Recorded data:
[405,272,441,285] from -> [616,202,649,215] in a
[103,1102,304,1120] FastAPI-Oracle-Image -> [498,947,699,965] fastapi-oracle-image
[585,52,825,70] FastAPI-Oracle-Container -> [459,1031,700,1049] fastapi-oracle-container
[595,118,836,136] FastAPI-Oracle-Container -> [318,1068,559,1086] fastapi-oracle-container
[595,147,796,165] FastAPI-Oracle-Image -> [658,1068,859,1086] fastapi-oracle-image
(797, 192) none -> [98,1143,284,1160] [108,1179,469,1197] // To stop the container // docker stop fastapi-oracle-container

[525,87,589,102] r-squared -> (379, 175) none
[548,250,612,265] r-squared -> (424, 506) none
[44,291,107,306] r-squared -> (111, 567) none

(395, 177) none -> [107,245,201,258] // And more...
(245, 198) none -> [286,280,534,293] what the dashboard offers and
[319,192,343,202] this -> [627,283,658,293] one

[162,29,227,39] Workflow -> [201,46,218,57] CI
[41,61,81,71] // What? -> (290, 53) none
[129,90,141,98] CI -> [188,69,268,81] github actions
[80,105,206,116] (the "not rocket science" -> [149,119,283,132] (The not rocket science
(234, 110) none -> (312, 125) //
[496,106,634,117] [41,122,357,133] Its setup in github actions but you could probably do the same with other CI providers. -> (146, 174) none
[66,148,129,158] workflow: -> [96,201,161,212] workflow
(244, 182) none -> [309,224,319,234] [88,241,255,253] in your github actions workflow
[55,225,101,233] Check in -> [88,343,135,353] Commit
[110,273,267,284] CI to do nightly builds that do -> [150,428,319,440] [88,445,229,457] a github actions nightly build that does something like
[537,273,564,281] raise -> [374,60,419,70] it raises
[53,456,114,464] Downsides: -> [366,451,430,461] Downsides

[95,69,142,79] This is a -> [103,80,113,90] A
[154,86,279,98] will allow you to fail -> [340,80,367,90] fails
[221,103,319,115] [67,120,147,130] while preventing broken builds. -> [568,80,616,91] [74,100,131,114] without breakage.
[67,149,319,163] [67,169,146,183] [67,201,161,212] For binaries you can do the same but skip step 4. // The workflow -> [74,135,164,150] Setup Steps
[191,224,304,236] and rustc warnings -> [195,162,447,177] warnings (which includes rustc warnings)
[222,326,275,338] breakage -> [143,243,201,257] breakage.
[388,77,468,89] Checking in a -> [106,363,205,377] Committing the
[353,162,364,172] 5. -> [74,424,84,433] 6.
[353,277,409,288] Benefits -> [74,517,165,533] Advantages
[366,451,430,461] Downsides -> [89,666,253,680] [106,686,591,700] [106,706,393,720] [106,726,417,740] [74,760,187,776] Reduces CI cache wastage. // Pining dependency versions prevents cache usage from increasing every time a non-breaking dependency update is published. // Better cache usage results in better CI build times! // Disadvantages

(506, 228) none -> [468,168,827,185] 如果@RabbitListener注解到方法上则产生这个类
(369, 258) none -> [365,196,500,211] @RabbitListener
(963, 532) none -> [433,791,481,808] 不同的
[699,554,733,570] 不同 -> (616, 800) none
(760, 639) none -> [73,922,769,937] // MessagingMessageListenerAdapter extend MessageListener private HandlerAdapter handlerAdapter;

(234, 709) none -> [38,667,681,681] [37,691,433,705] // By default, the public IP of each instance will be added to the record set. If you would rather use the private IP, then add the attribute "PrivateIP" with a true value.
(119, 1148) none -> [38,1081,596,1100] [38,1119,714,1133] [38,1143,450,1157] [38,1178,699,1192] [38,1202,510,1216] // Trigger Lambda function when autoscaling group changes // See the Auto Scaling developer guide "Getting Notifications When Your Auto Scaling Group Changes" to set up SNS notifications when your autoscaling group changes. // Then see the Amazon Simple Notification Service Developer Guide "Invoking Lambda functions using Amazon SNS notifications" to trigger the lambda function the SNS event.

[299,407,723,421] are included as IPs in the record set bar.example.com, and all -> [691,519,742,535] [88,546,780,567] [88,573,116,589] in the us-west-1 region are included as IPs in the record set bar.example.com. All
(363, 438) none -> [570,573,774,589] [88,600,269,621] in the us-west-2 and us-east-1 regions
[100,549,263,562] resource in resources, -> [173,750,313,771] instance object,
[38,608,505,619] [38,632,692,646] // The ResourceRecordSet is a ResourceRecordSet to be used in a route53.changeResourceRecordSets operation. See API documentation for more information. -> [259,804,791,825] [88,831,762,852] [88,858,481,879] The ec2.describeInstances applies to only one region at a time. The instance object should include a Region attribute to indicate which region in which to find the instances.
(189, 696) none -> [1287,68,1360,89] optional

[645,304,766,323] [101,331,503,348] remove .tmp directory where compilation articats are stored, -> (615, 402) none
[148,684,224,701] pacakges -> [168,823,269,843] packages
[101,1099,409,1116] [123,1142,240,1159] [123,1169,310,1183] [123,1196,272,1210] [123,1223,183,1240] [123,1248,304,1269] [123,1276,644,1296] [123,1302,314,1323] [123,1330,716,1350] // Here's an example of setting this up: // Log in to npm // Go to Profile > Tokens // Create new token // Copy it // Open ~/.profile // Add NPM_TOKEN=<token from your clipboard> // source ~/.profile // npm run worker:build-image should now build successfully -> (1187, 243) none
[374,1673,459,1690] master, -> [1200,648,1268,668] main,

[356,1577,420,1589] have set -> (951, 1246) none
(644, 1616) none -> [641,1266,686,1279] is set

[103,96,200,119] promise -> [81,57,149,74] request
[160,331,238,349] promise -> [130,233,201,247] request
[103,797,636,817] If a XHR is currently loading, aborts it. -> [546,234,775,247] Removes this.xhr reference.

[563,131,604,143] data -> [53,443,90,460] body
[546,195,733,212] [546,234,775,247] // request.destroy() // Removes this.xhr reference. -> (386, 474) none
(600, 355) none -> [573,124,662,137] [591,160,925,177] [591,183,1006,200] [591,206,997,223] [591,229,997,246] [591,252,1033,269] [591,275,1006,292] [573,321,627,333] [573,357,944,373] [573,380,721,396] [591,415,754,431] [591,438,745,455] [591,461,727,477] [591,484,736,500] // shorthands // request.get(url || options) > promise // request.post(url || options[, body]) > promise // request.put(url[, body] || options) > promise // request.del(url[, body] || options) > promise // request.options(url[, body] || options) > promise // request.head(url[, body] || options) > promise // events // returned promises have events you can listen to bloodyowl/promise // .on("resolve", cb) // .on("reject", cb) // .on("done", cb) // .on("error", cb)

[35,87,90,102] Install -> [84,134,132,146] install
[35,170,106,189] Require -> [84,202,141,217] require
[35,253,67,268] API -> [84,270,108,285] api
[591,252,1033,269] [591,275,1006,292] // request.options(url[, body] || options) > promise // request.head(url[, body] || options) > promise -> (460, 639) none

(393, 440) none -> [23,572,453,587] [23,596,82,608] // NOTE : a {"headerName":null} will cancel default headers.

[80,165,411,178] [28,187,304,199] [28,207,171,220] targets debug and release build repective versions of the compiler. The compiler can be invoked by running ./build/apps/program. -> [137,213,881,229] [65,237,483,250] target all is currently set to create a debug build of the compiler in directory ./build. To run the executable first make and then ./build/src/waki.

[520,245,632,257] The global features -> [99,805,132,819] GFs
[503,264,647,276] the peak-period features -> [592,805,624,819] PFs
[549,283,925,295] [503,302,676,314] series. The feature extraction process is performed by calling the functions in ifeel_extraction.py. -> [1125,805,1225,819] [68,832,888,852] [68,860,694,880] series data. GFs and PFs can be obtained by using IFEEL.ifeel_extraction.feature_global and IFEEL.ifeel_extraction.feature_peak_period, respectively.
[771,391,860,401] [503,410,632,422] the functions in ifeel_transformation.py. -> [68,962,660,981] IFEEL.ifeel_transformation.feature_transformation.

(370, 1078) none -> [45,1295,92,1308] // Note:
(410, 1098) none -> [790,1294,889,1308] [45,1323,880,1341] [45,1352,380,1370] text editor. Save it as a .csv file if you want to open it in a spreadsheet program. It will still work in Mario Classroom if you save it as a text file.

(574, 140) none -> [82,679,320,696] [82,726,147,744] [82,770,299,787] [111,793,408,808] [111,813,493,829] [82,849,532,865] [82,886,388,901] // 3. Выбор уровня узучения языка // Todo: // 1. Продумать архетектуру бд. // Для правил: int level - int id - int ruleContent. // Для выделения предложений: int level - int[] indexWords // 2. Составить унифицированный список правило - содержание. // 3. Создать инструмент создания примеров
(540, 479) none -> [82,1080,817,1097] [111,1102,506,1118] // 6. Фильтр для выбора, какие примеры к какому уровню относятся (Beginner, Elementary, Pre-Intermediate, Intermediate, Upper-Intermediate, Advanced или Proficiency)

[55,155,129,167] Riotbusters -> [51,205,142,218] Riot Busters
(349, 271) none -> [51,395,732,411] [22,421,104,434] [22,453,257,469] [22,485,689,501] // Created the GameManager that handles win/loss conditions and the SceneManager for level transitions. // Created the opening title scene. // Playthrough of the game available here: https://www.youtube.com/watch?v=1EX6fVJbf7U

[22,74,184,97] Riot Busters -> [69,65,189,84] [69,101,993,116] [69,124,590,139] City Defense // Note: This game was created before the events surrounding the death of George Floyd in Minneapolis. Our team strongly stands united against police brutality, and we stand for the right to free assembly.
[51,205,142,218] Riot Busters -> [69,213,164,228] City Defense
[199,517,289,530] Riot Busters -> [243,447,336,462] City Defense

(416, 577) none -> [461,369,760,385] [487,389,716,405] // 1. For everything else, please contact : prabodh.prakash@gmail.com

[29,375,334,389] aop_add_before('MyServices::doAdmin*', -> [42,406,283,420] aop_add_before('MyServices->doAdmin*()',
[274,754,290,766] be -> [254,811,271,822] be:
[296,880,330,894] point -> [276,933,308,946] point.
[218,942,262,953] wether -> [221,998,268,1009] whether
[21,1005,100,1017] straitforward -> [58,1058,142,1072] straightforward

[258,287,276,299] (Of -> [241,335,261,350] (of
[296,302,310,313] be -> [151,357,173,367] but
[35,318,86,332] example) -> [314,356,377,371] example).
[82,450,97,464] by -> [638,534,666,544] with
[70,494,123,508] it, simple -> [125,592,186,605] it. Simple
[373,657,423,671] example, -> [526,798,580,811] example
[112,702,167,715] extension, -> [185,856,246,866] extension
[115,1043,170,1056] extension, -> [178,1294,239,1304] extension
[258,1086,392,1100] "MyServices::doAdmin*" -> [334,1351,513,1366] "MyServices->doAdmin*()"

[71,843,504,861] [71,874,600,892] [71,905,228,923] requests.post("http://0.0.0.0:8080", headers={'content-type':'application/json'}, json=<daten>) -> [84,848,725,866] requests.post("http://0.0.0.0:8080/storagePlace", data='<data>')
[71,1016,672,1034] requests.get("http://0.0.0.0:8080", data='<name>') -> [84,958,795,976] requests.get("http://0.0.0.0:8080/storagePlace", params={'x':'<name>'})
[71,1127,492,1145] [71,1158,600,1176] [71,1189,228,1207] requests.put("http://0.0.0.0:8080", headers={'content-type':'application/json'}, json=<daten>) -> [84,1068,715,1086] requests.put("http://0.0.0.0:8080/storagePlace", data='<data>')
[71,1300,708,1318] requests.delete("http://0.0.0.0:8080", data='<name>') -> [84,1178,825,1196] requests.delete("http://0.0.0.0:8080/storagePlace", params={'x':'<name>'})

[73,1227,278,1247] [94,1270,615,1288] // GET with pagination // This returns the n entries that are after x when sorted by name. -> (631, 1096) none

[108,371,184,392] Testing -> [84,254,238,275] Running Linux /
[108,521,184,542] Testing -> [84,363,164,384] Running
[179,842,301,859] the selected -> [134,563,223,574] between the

▶ [Exercise requirements] From the entries above, write out only the lines starting at the line that holds "[274,754,290,766] be ->" and ending at the line that holds "[115,1043,170,1056] extension, ->", keeping both and matching them exactly.

▶ [Exercise solution]
[274,754,290,766] be -> [254,811,271,822] be:
[296,880,330,894] point -> [276,933,308,946] point.
[218,942,262,953] wether -> [221,998,268,1009] whether
[21,1005,100,1017] straitforward -> [58,1058,142,1072] straightforward

[258,287,276,299] (Of -> [241,335,261,350] (of
[296,302,310,313] be -> [151,357,173,367] but
[35,318,86,332] example) -> [314,356,377,371] example).
[82,450,97,464] by -> [638,534,666,544] with
[70,494,123,508] it, simple -> [125,592,186,605] it. Simple
[373,657,423,671] example, -> [526,798,580,811] example
[112,702,167,715] extension, -> [185,856,246,866] extension
[115,1043,170,1056] extension, -> [178,1294,239,1304] extension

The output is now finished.